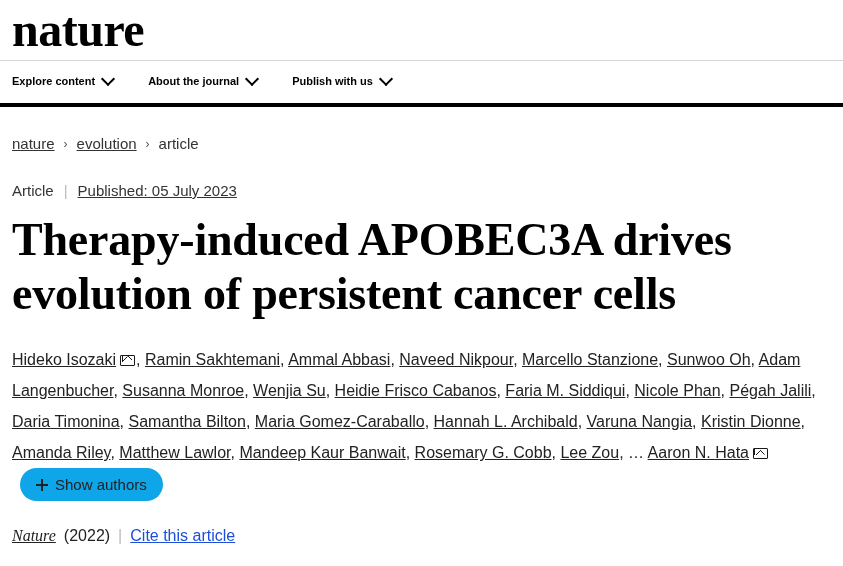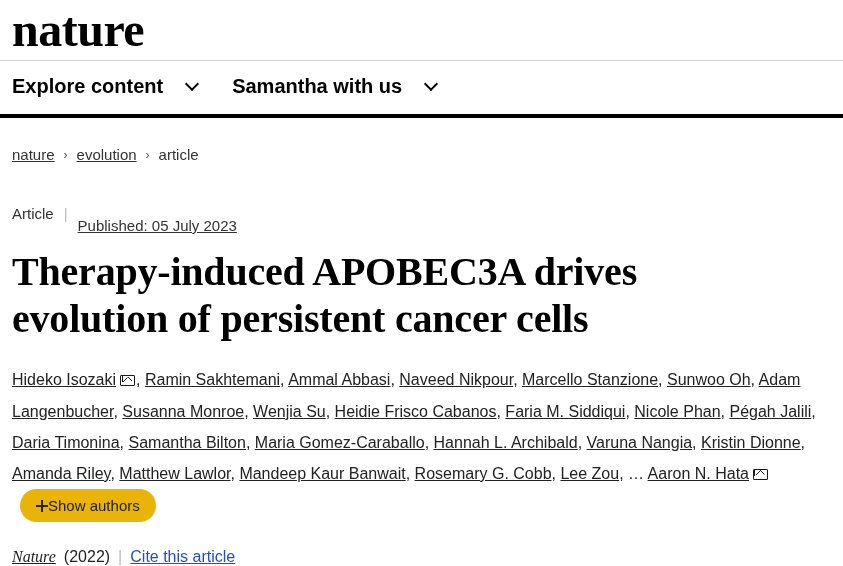--- a/index.html
+++ b/index.html
@@ -34,22 +34,22 @@
   .navbar {
     display: flex;
     align-items: center;
     gap: 34px;
     padding: 14px 12px 16px 12px;
     border-bottom: 4px solid #000000;
   }
   .nav-item {
     display: flex;
     align-items: center;
-    gap: 24px;
-    font-size: 20px;
+    gap: 8px;
+    font-size: 11px;
     font-weight: 700;
     color: #000;
     cursor: pointer;
     white-space: nowrap;
   }
   .chev {
     display: inline-block;
     width: 11px;
     height: 11px;
     position: relative;
@@ -99,27 +99,26 @@
     color: #333;
   }
   .article-meta .divider {
     color: #bbb;
     font-weight: 300;
   }
   .article-meta .pubdate {
     color: #333;
     text-decoration: underline;
     cursor: pointer;
-    margin-top: 24px;
   }
 
   h1.title {
     font-family: "Liberation Serif", serif;
     font-weight: 700;
-    font-size: 40px;
+    font-size: 46px;
     line-height: 1.18;
     letter-spacing: -0.2px;
     margin: 14px 0 0 0;
     color: #000;
     max-width: 780px;
   }
 
   .authors {
     margin-top: 22px;
     font-size: 16px;
@@ -164,21 +163,22 @@
     background: linear-gradient(135deg, transparent 46%, #1a1a1a 47%, #1a1a1a 53%, transparent 54%),
                 linear-gradient(45deg, transparent 46%, #1a1a1a 47%, #1a1a1a 53%, transparent 54%);
     background-size: 50% 100%, 50% 100%;
     background-position: left top, right top;
     background-repeat: no-repeat;
   }
 
   .show-authors {
     display: inline-flex;
     align-items: center;
-    background: #eab308;
+    gap: 7px;
+    background: #0ea5e9;
     border: none;
     border-radius: 18px;
     padding: 8px 16px;
     font-size: 15px;
     font-family: "Liberation Sans", sans-serif;
     color: #222;
     cursor: pointer;
     margin-left: 8px;
     vertical-align: 2px;
   }
@@ -224,21 +224,25 @@
 <div class="masthead">
   <span class="logo">nature</span>
 </div>
 
 <nav class="navbar">
   <div class="nav-item">
     <span>Explore content</span>
     <span class="chev"></span>
   </div>
   <div class="nav-item">
-    <span>Samantha with us</span>
+    <span>About the journal</span>
+    <span class="chev"></span>
+  </div>
+  <div class="nav-item">
+    <span>Publish with us</span>
     <span class="chev"></span>
   </div>
 </nav>
 
 <main class="content">
 
   <div class="breadcrumb">
     <a>nature</a>
     <span class="sep">›</span>
     <a>evolution</a>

○ ○ ○ ○

Repeat the full listing above exactly, with no pictures in the copy.

» **RESULT OF THE EXERCISE**
--- a/index.html
+++ b/index.html
@@ -34,22 +34,22 @@
   .navbar {
     display: flex;
     align-items: center;
     gap: 34px;
     padding: 14px 12px 16px 12px;
     border-bottom: 4px solid #000000;
   }
   .nav-item {
     display: flex;
     align-items: center;
-    gap: 24px;
-    font-size: 20px;
+    gap: 8px;
+    font-size: 11px;
     font-weight: 700;
     color: #000;
     cursor: pointer;
     white-space: nowrap;
   }
   .chev {
     display: inline-block;
     width: 11px;
     height: 11px;
     position: relative;
@@ -99,27 +99,26 @@
     color: #333;
   }
   .article-meta .divider {
     color: #bbb;
     font-weight: 300;
   }
   .article-meta .pubdate {
     color: #333;
     text-decoration: underline;
     cursor: pointer;
-    margin-top: 24px;
   }
 
   h1.title {
     font-family: "Liberation Serif", serif;
     font-weight: 700;
-    font-size: 40px;
+    font-size: 46px;
     line-height: 1.18;
     letter-spacing: -0.2px;
     margin: 14px 0 0 0;
     color: #000;
     max-width: 780px;
   }
 
   .authors {
     margin-top: 22px;
     font-size: 16px;
@@ -164,21 +163,22 @@
     background: linear-gradient(135deg, transparent 46%, #1a1a1a 47%, #1a1a1a 53%, transparent 54%),
                 linear-gradient(45deg, transparent 46%, #1a1a1a 47%, #1a1a1a 53%, transparent 54%);
     background-size: 50% 100%, 50% 100%;
     background-position: left top, right top;
     background-repeat: no-repeat;
   }
 
   .show-authors {
     display: inline-flex;
     align-items: center;
-    background: #eab308;
+    gap: 7px;
+    background: #0ea5e9;
     border: none;
     border-radius: 18px;
     padding: 8px 16px;
     font-size: 15px;
     font-family: "Liberation Sans", sans-serif;
     color: #222;
     cursor: pointer;
     margin-left: 8px;
     vertical-align: 2px;
   }
@@ -224,21 +224,25 @@
 <div class="masthead">
   <span class="logo">nature</span>
 </div>
 
 <nav class="navbar">
   <div class="nav-item">
     <span>Explore content</span>
     <span class="chev"></span>
   </div>
   <div class="nav-item">
-    <span>Samantha with us</span>
+    <span>About the journal</span>
+    <span class="chev"></span>
+  </div>
+  <div class="nav-item">
+    <span>Publish with us</span>
     <span class="chev"></span>
   </div>
 </nav>
 
 <main class="content">
 
   <div class="breadcrumb">
     <a>nature</a>
     <span class="sep">›</span>
     <a>evolution</a>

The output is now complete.